* _Assigned task_: Exactly as they appear below, repeat the lines from the one with "font-size: 22px ->" through the one with "text: Atlanta ->". Drop every picture.

* _Data to examine_:
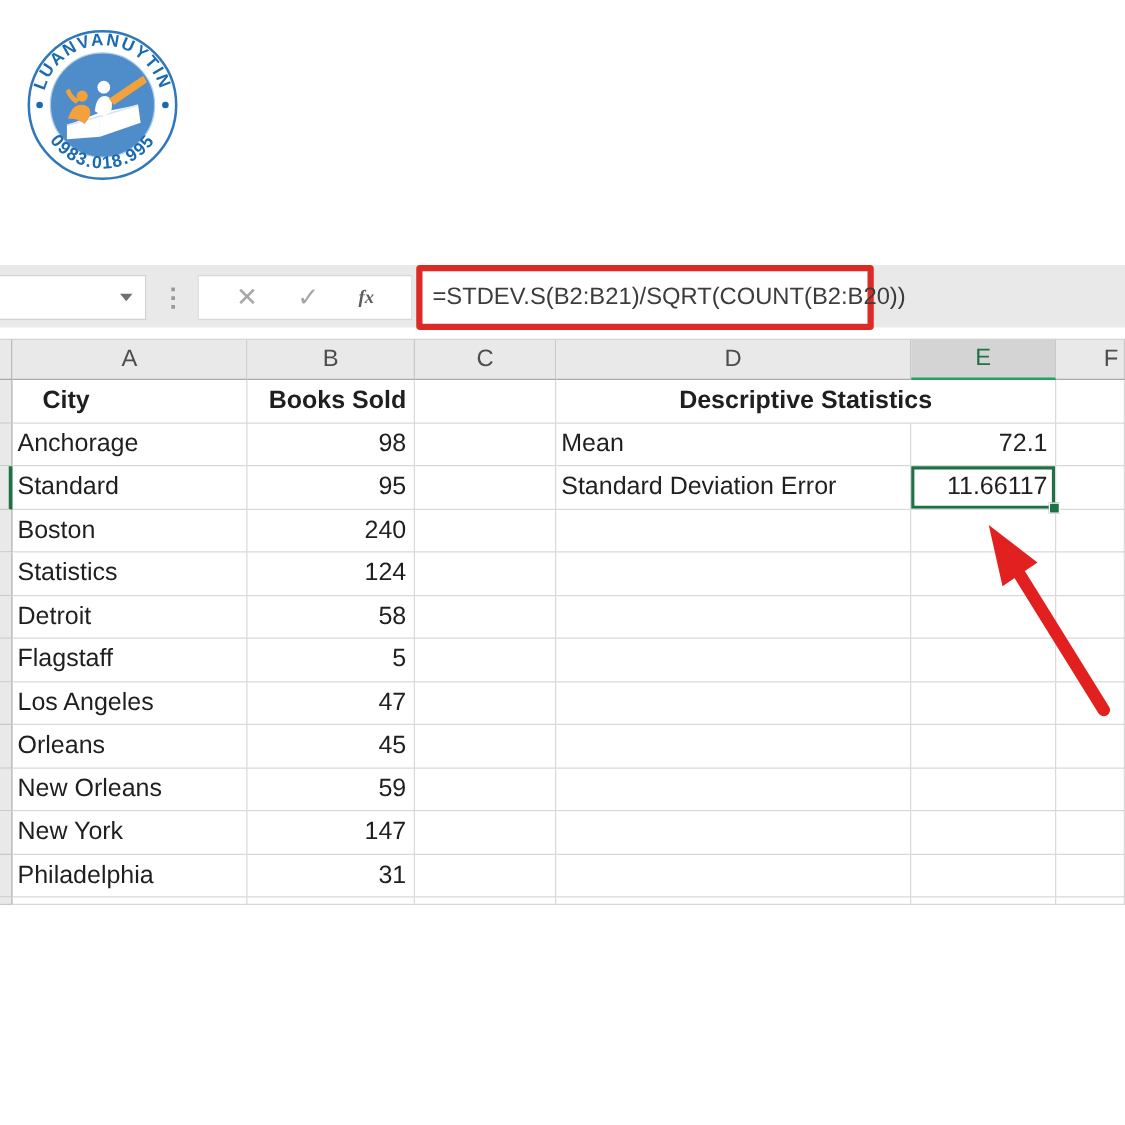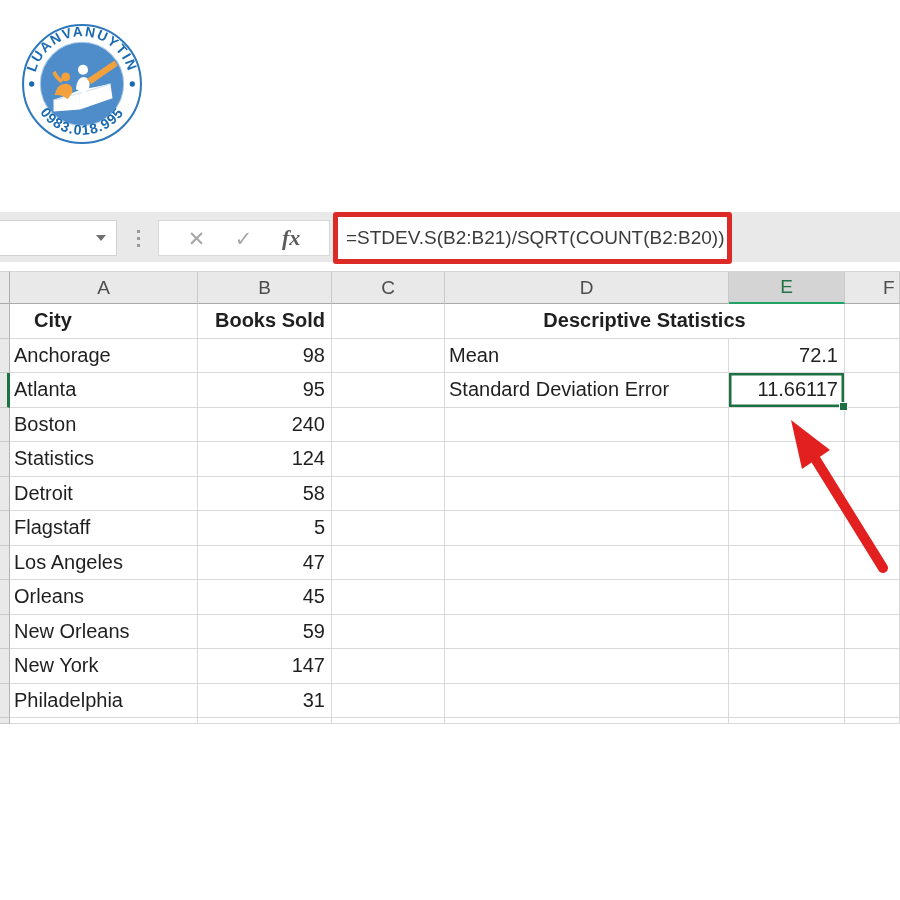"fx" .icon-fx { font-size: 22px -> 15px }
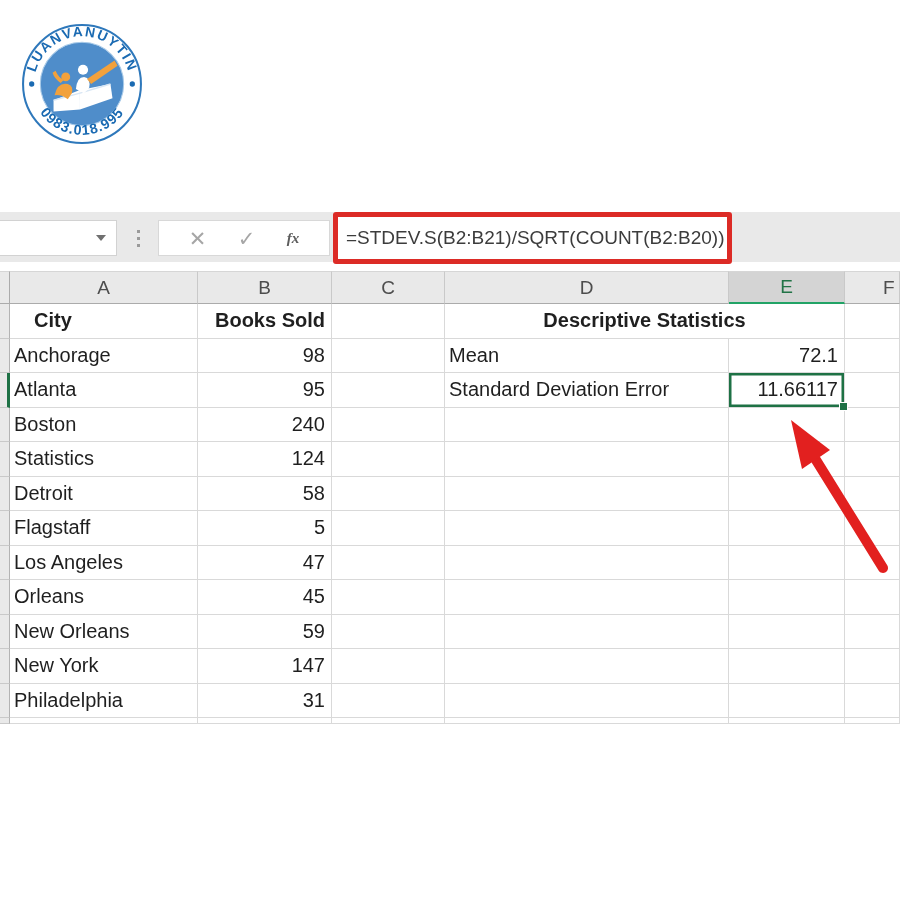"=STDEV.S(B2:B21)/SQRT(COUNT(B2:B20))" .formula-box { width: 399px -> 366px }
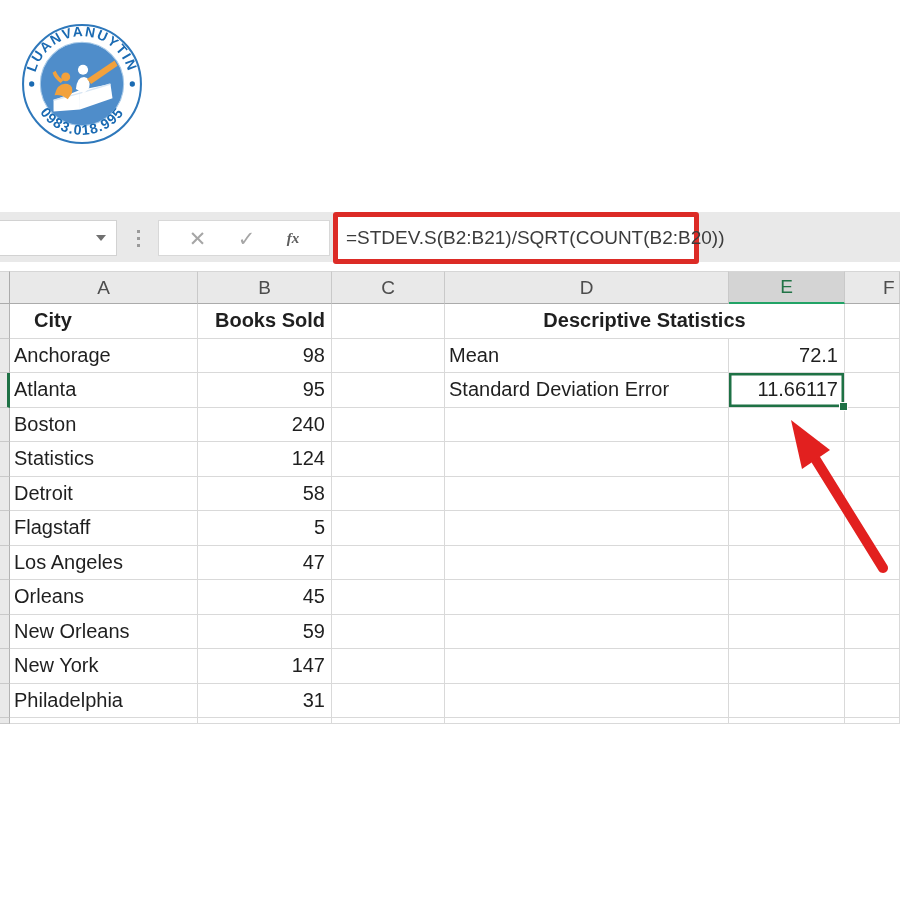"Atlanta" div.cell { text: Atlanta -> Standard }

---

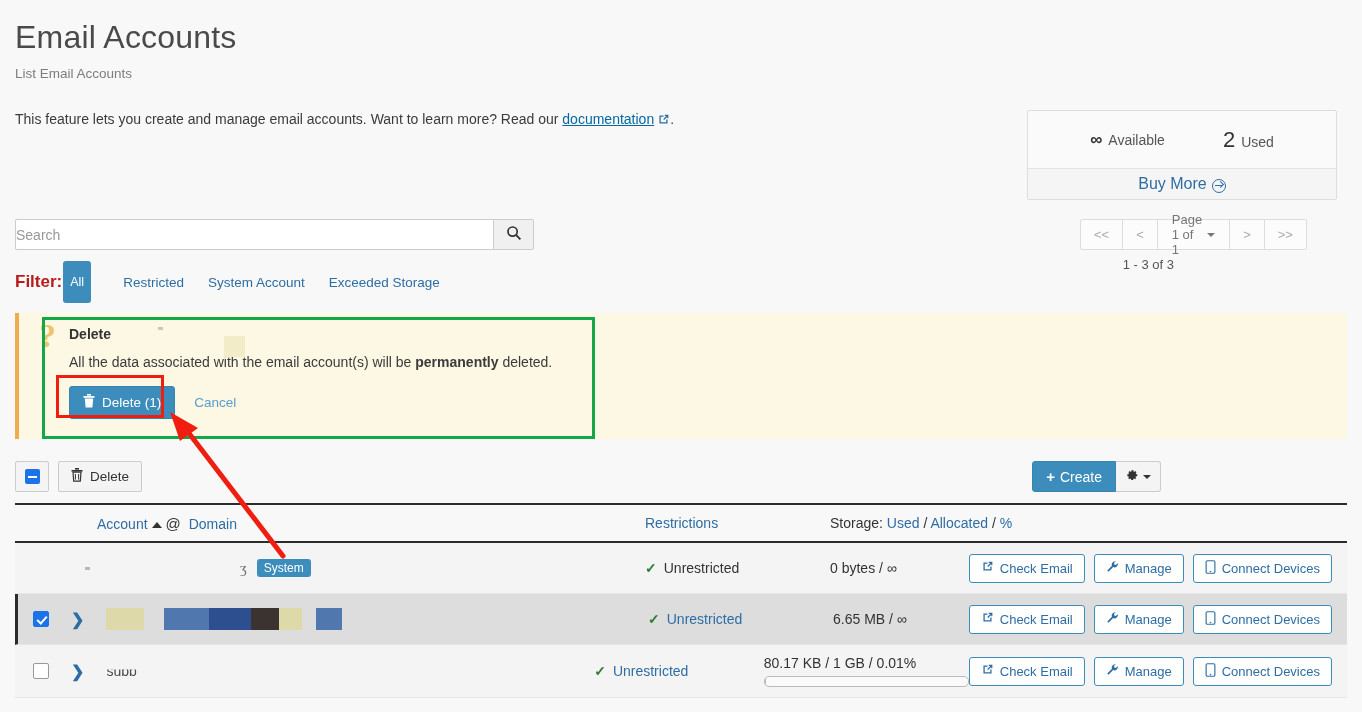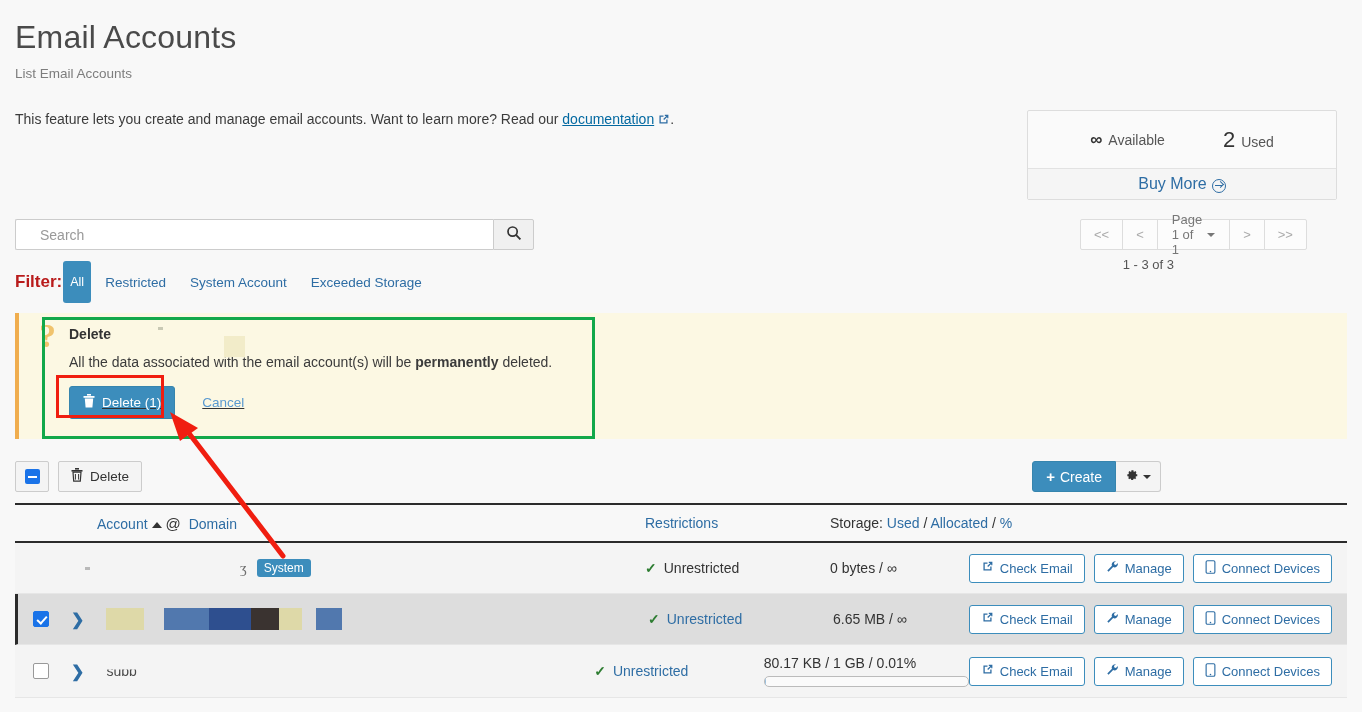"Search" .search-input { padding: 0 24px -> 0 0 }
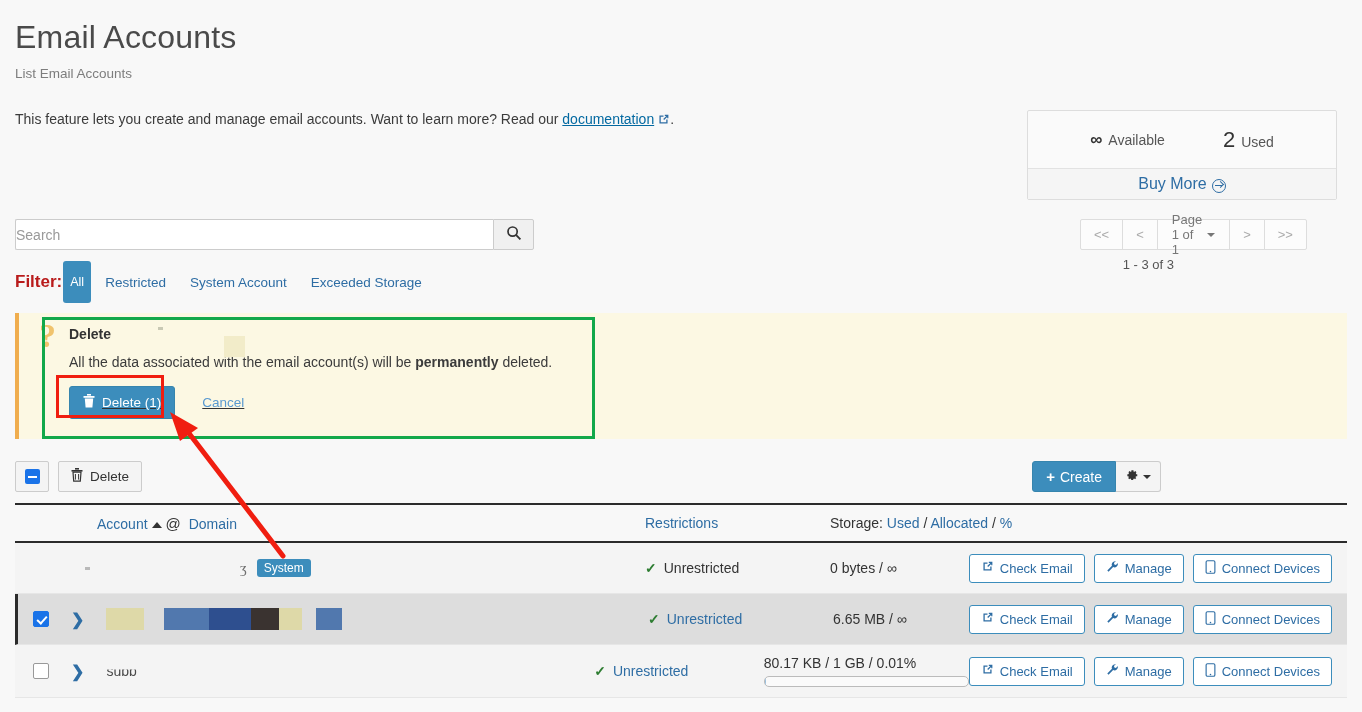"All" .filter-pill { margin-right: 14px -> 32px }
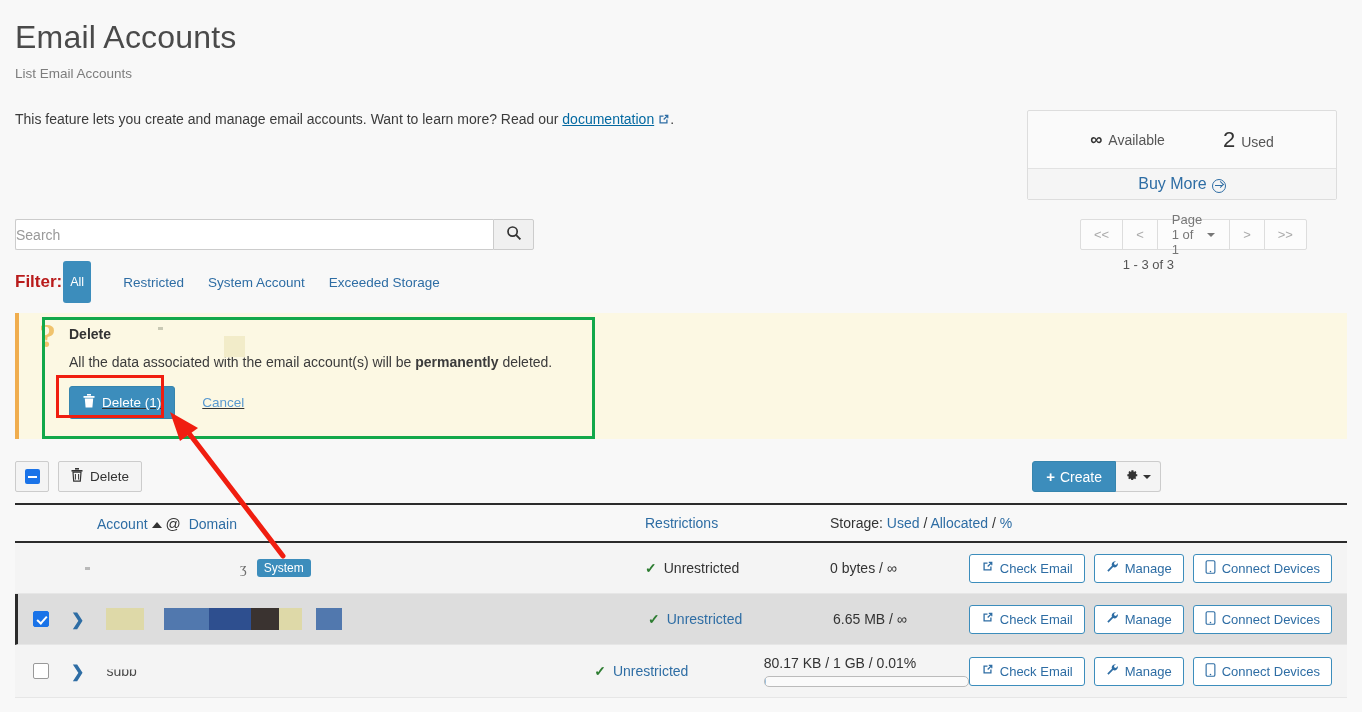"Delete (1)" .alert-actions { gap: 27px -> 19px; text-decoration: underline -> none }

* _Solution to this exercise_:
"fx" .icon-fx { font-size: 22px -> 15px }
"=STDEV.S(B2:B21)/SQRT(COUNT(B2:B20))" .formula-box { width: 399px -> 366px }
"Atlanta" div.cell { text: Atlanta -> Standard }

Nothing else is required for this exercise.